In an investigation of the effects of chronic and acute ethanol administration on phospholipid synthesis, mice subjected to chronic or acute ethanol administration were intraventricularly injected with 1,332 kBq of 2-3H-glycerol (3H-glycerol) and 4,070 kBq of 32P-phosphoric acid 15 min after the ethanol injection. One hour later, mice were sacrificed, and brain microsomes were prepared for analysis of incorporation of radioactivity into phospholipids. Chronic ethanol treatment significantly decreased incorporation of 3H-glycerol and 32P-phosphoric acid into phosphatidylcholine, phosphatidylethanolamine, and phosphatidylinositol plus phosphatidylserine. However, acute ethanol treatment had no marked effect on incorporation of 3H-glycerol or 32P-phosphoric acid into any of these phospholipids. On the other hand, chronic ethanol administration had no significant effect on incorporation of the radioisotopes into triphosphoinositide (TPI) or diphosphoinositide (DPI) in microsomal fractions, or the 3H- and 32P-TPI/DPI ratios.
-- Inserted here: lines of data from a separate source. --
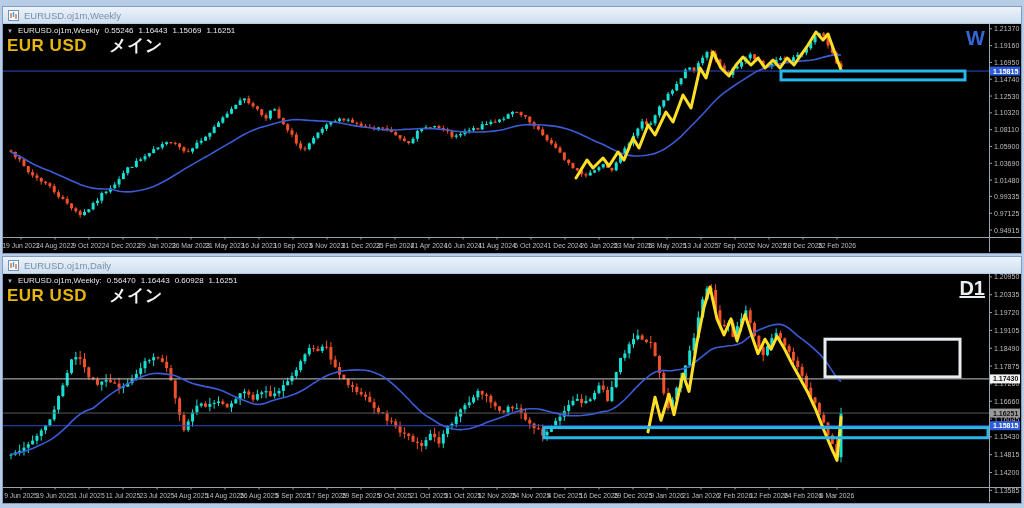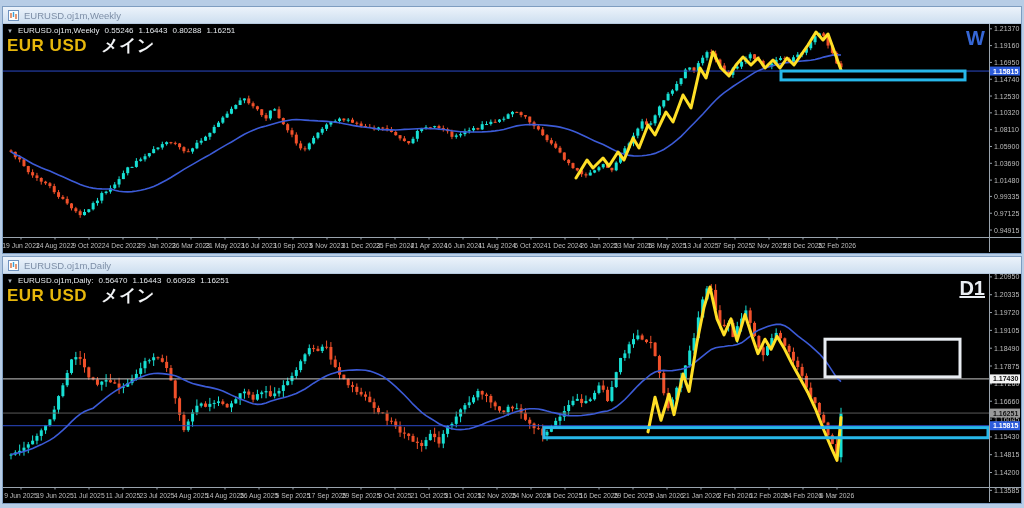"0.80288" span { text: 0.80288 -> 1.15069 }
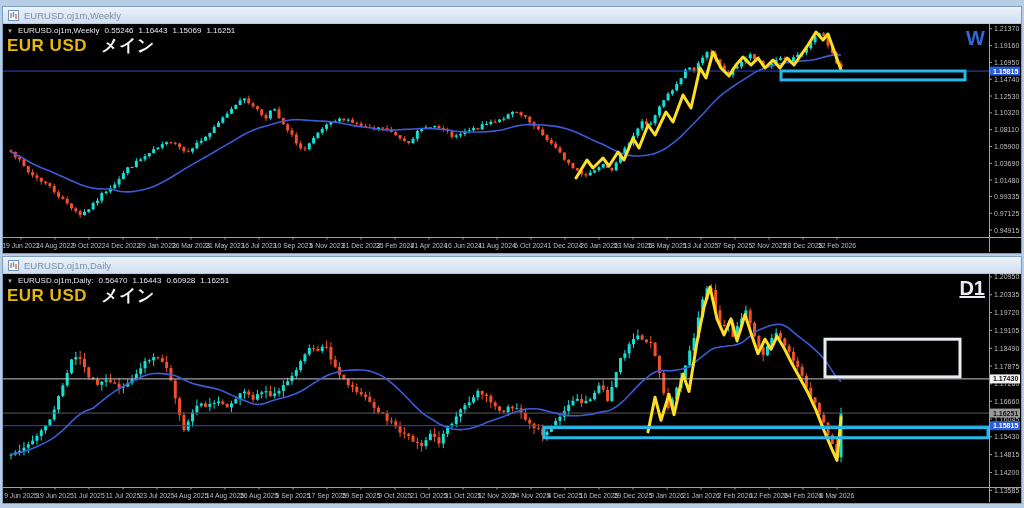"メイン" .wm .suf { margin-left: 9px -> 17px }
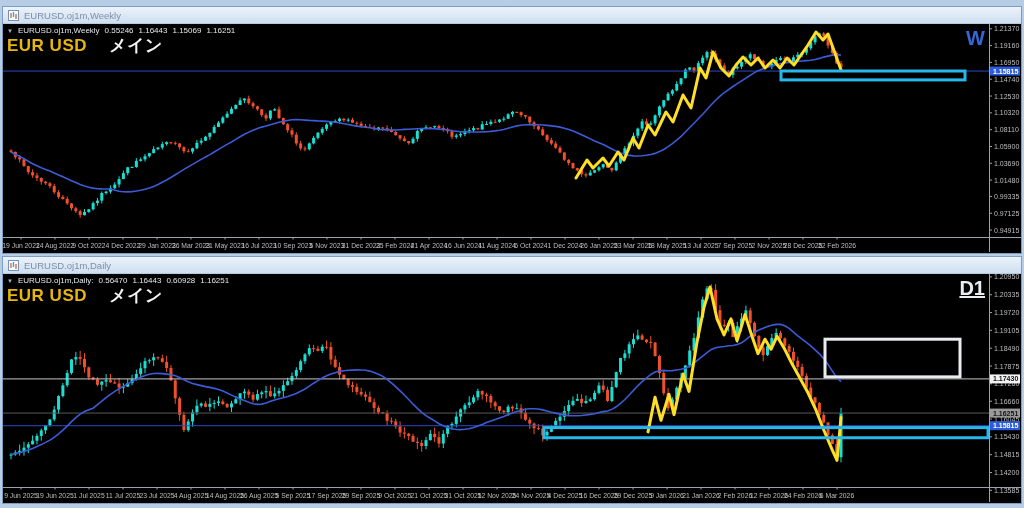"EURUSD.oj1m,Daily:" span { text: EURUSD.oj1m,Daily -> EURUSD.oj1m,Weekly }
However, acute ethanol administration decreased the incorporation of 3H-glycerol into DPI and TPI, but did not change the TPI/DPI ratio; it also significantly increased the 32P-TPI/DPI ratio and decreased 32P-phosphoric acid incorporation into DPI but did not significantly affect 32P-phosphoric acid incorporation into TPI. Chronic ethanol administration is thought to have altered the turnover of phospholipids in the microsomal membrane, thereby affecting both the levels and turnover of neurotransmitters. In addition, the change of labeled TPI/DPI ratio observed after acute ethanol treatment may reflect nicotinic receptor activity in the mouse brain.